Les enjeux de société, pour la jeunesse d’aujourd’hui, ne sont QUE des répliques d’enjeux intimes et ne sont envisagés que comme des incidents qui affectent la vie des individus, jamais comme des manifestations d’un ordre social ou de rapports de force qu’il faudrait chambouler ou renverser après les avoir analysés. Cette absence d’extension du domaine de la lutte n’a aucun impact sur la force de bouleversement et la puissance d’incarnation que représente Angèle, c’est même l’une des caractéristiques de sa génération. Le rapport politique se vit à travers une sorte de vide des idées et est propulsé par le prisme de l’individu-roi et de la seule émotion. On ne veut pas compliquer pour compliquer mais Angèle aide à voir ce qui se passe et comment cela se passe « sans rien en dire ». C’est un témoignage vivifiant sur la jeunesse et ses modes d’action. La chanteuse a 25 ans pendant le tournage qui semble assez ramassé dans le temps. Elle y apparaît à la fois pleine de sagesse, de bienveillance mais aussi avec une manière de voir le monde qui est celle d’une jeune fille de quinze ou seize ans guère plus. Est-ce l’effet de la célébrité ? Est-ce le résultat de la fréquentation des réseaux sociaux ? Est-ce un biais marketing qui vise à la rapprocher de son public supposé ? On est surpris par l’absence totale de « complexité » qui découle de ce portrait. Tout n’est pas rose (il y a les méchants haters, les oppresseurs, les agresseurs sexuels, les anti-modernes, le trouble rose aux joues de la vie qui change) mais on n’y comprend rien. Cet aspect un peu creux ou du moins très Lolita du personnage ne fait de toute façon que renforcer l’attachement provoqué par l’harmonie du sujet (voir plus haut).
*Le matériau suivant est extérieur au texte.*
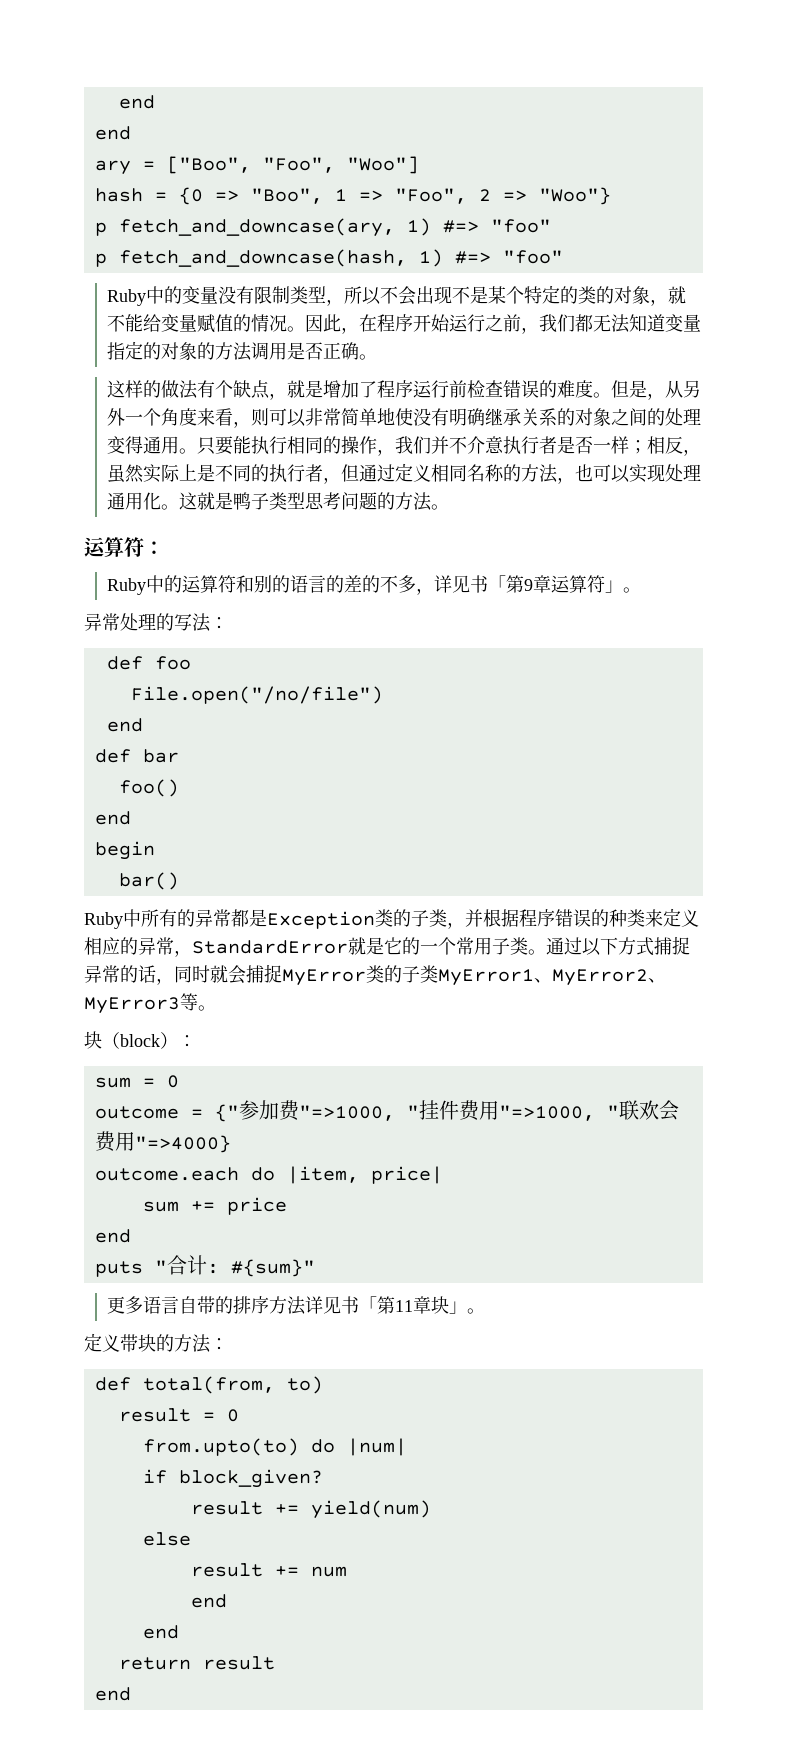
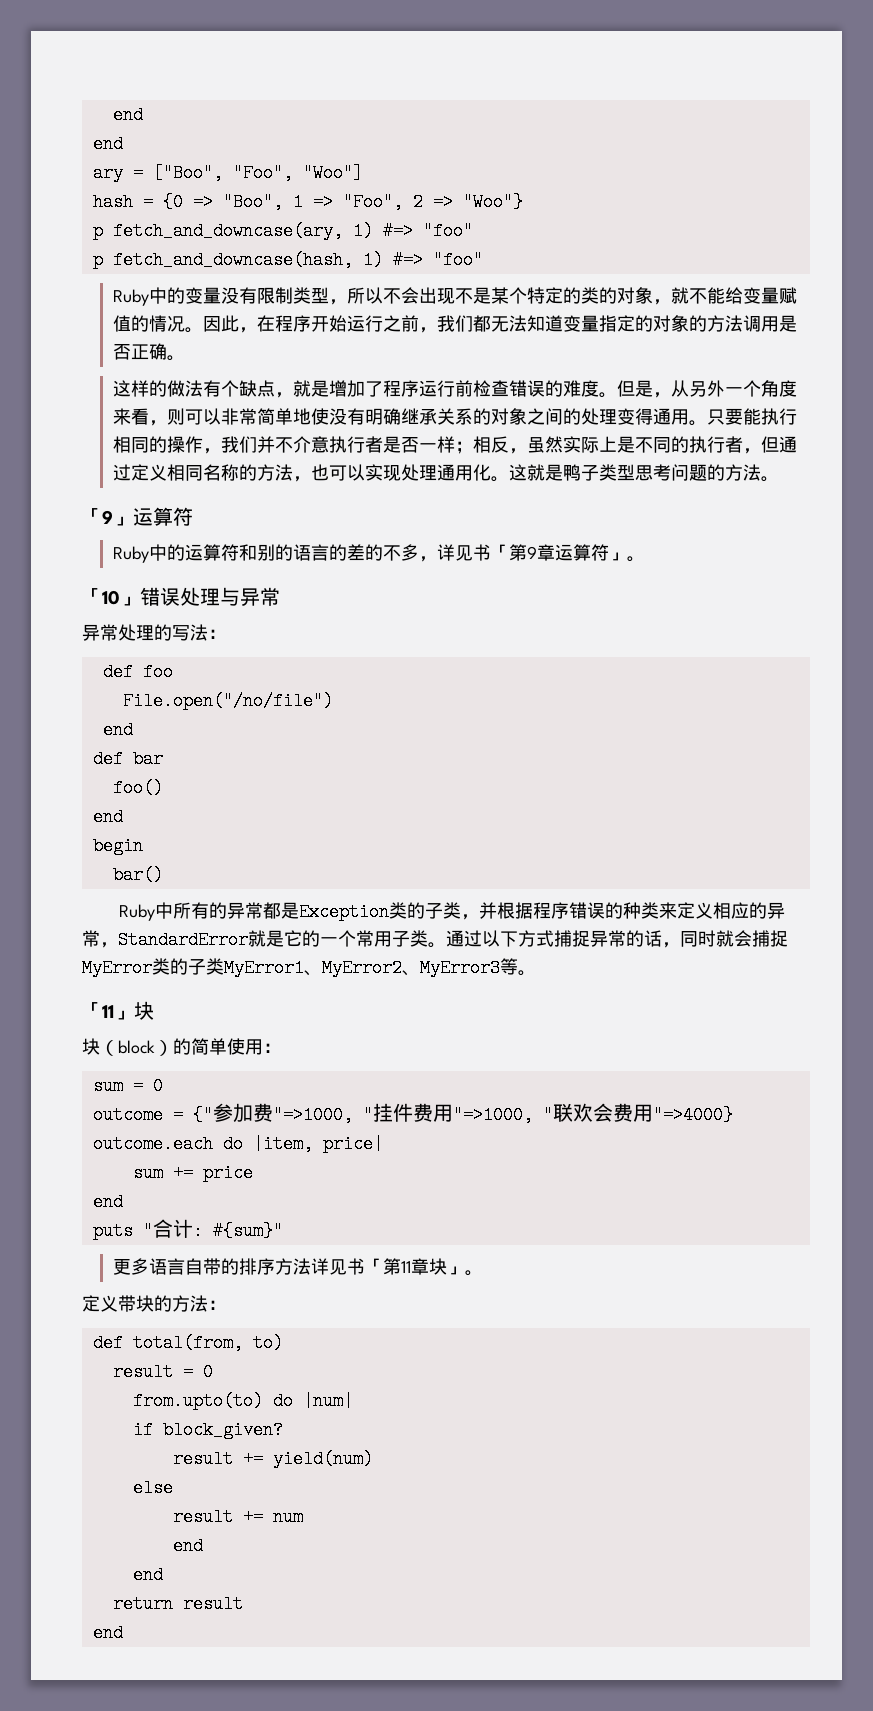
[84,537,164,557] 运算符： -> [82,507,193,526] 「9」运算符
(642, 590) none -> [82,587,280,606] // 「10」错误处理与异常
(216, 1008) none -> [82,1001,154,1020] // 「11」块
(178, 1040) none -> [173,1038,263,1055] 的简单使用

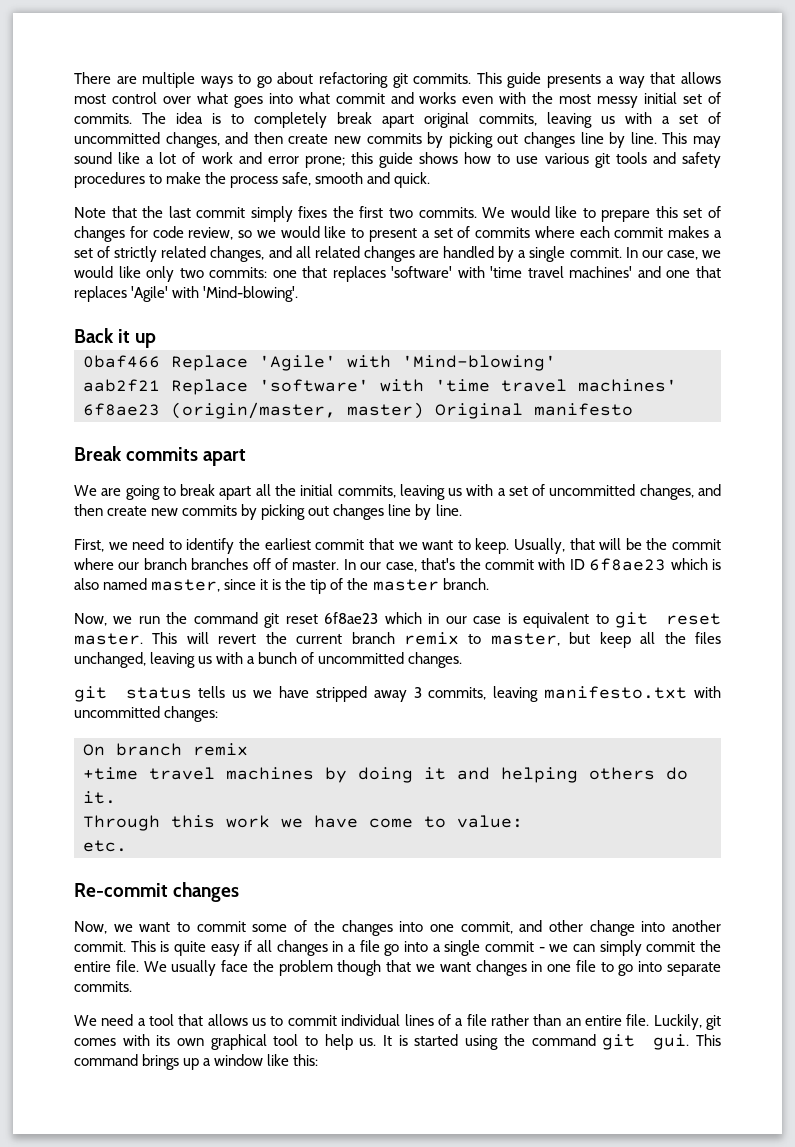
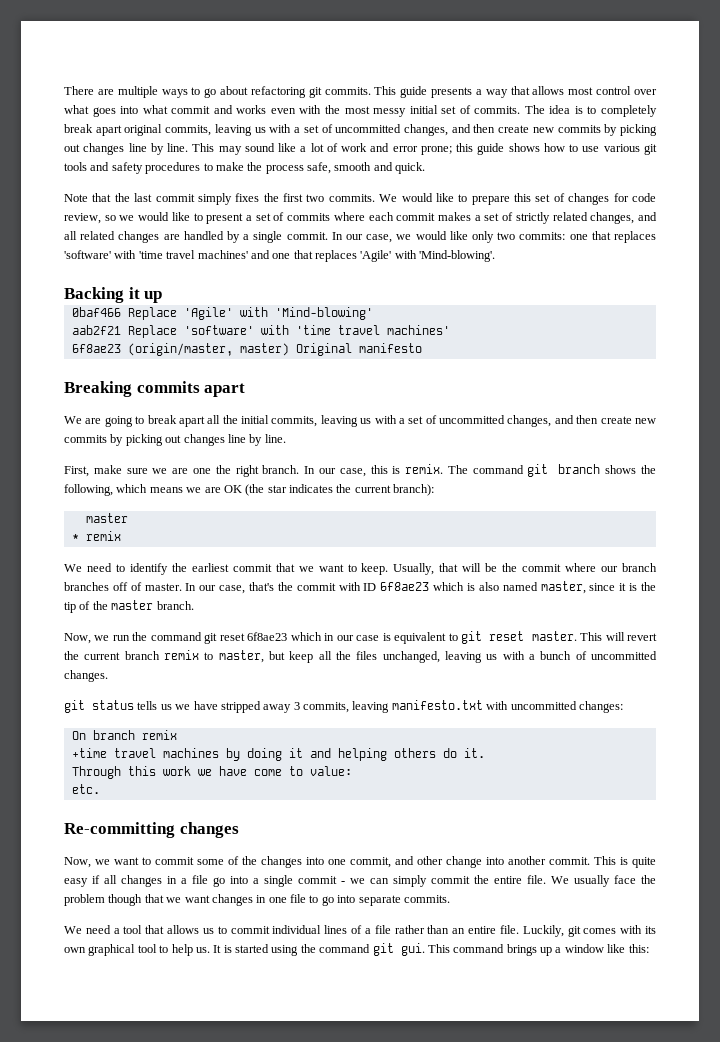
[74,328,114,343] Back -> [64,287,124,303] Backing
[74,446,122,461] Break -> [64,381,132,397] Breaking
[108,542,128,550] we -> [93,464,656,477] [64,484,435,496] [85,513,128,523] [71,531,121,541] [64,564,82,572] make sure we are one the right branch. In our case, this is remix. The command git branch shows the following, which means we are OK (the star indicates the current branch): // master // * remix // We
[74,883,168,897] Re-commit -> [64,822,175,838] Re-committing

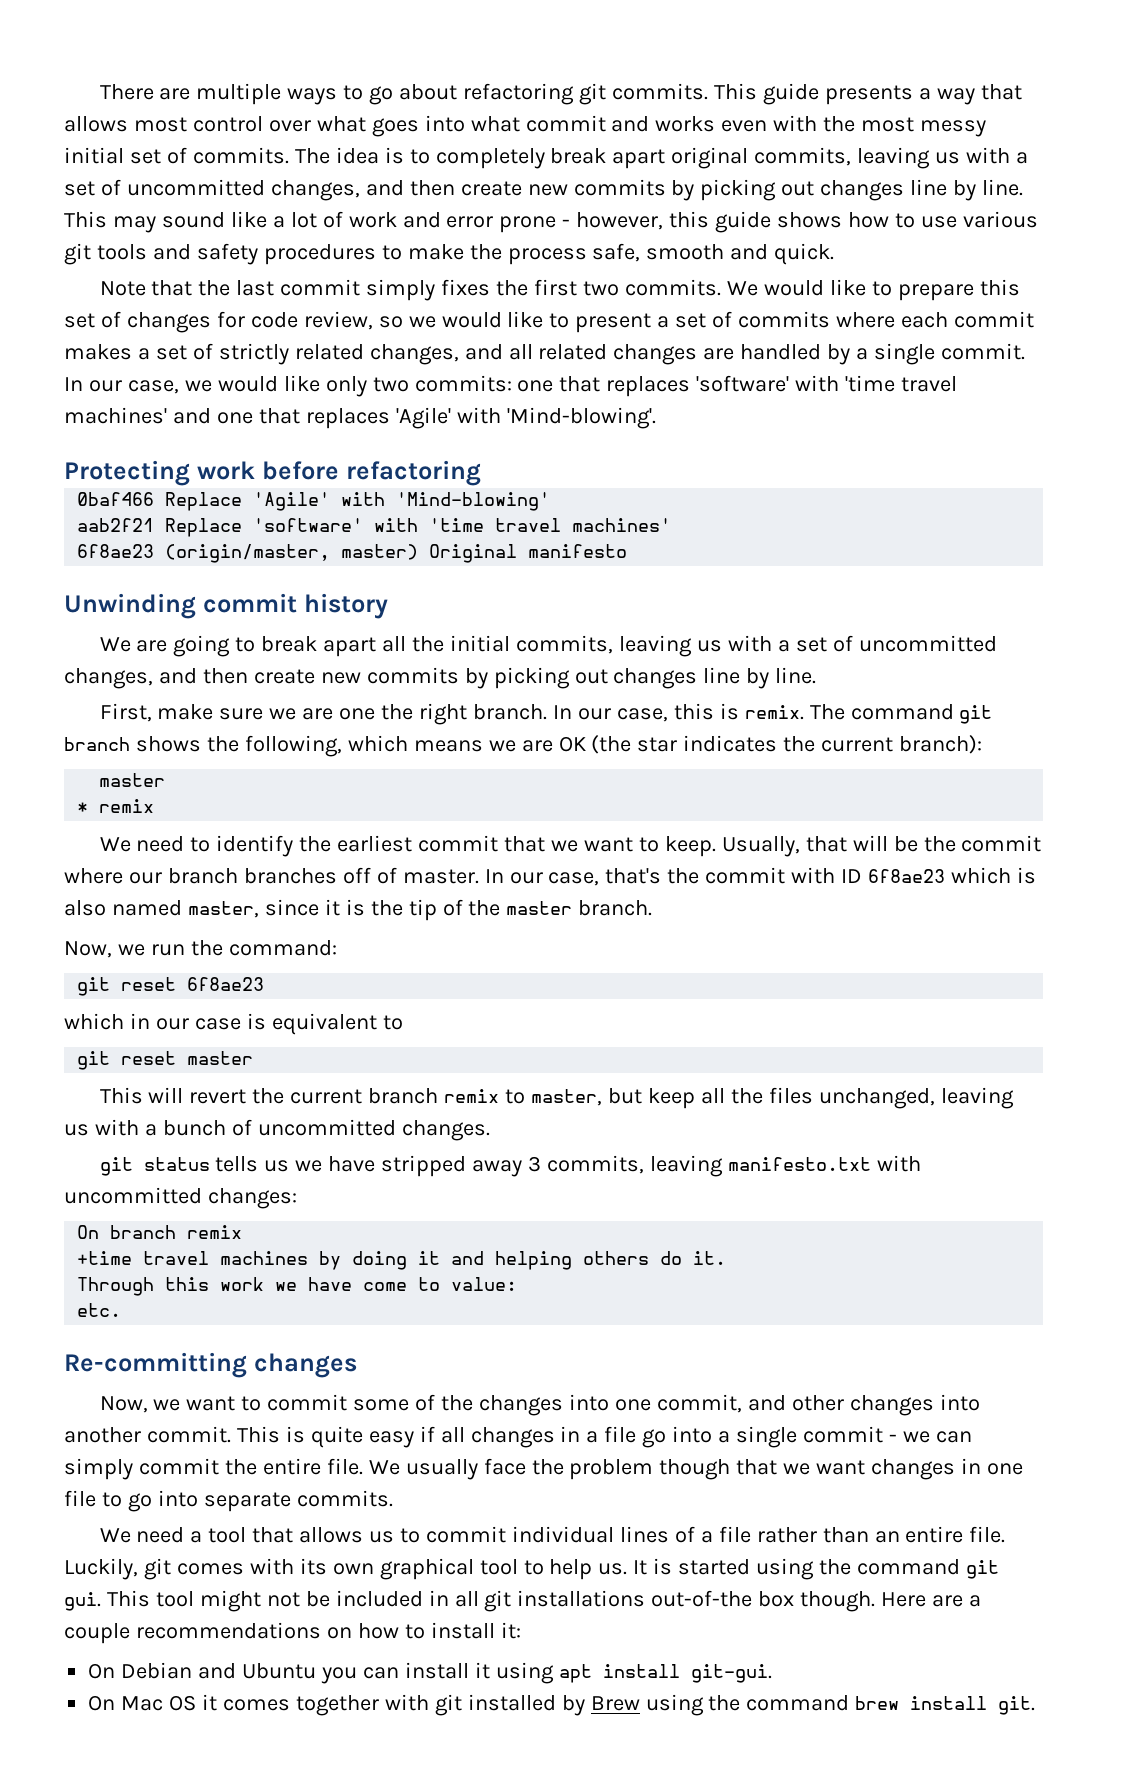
[420,146,452,155] prone; -> [499,212,664,233] prone - however,
[64,287,163,303] Backing it up -> [64,460,481,486] Protecting work before refactoring
[64,381,246,397] Breaking commits apart -> [64,593,388,619] Unwinding commit history
[150,632,202,641] command -> [228,940,337,956] command: //
(288, 636) none -> (265, 984) //
[461,631,577,644] git reset master. -> [77,1051,254,1070] // git reset master //
[446,856,482,868] change -> [849,1395,934,1416] changes
[453,944,649,956] command brings up a window like this: -> [155,1590,982,1612] [64,1622,521,1644] [88,1662,772,1684] [88,1694,1036,1716] tool might not be included in all git installations out-of-the box though. Here are a couple recommendations on how to install it: // On Debian and Ubuntu you can install it using apt install git-gui. // On Mac OS it comes together with git installed by Brew using the command brew install git.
Angèle est un chouette film mais un film qui rend bête et un peu amoureux aussi. Gars, fille, jeune ou vieux, vous n’y couperez pas. Au final, ce n’est pas Angèle qui vous agacera mais bien vous-même, vos illusions et votre capacité à croire à tout ce que vous voyez. Il ne faut surtout pas se demander pourquoi on aimerait bien Angèle. L’écoute de Nonante Cinq est presque à proscrire à cet égard et pourrait vous éloigner de la pureté absolue du crush provoqué par le film. Il ne faut pas regarder les mirages de trop près.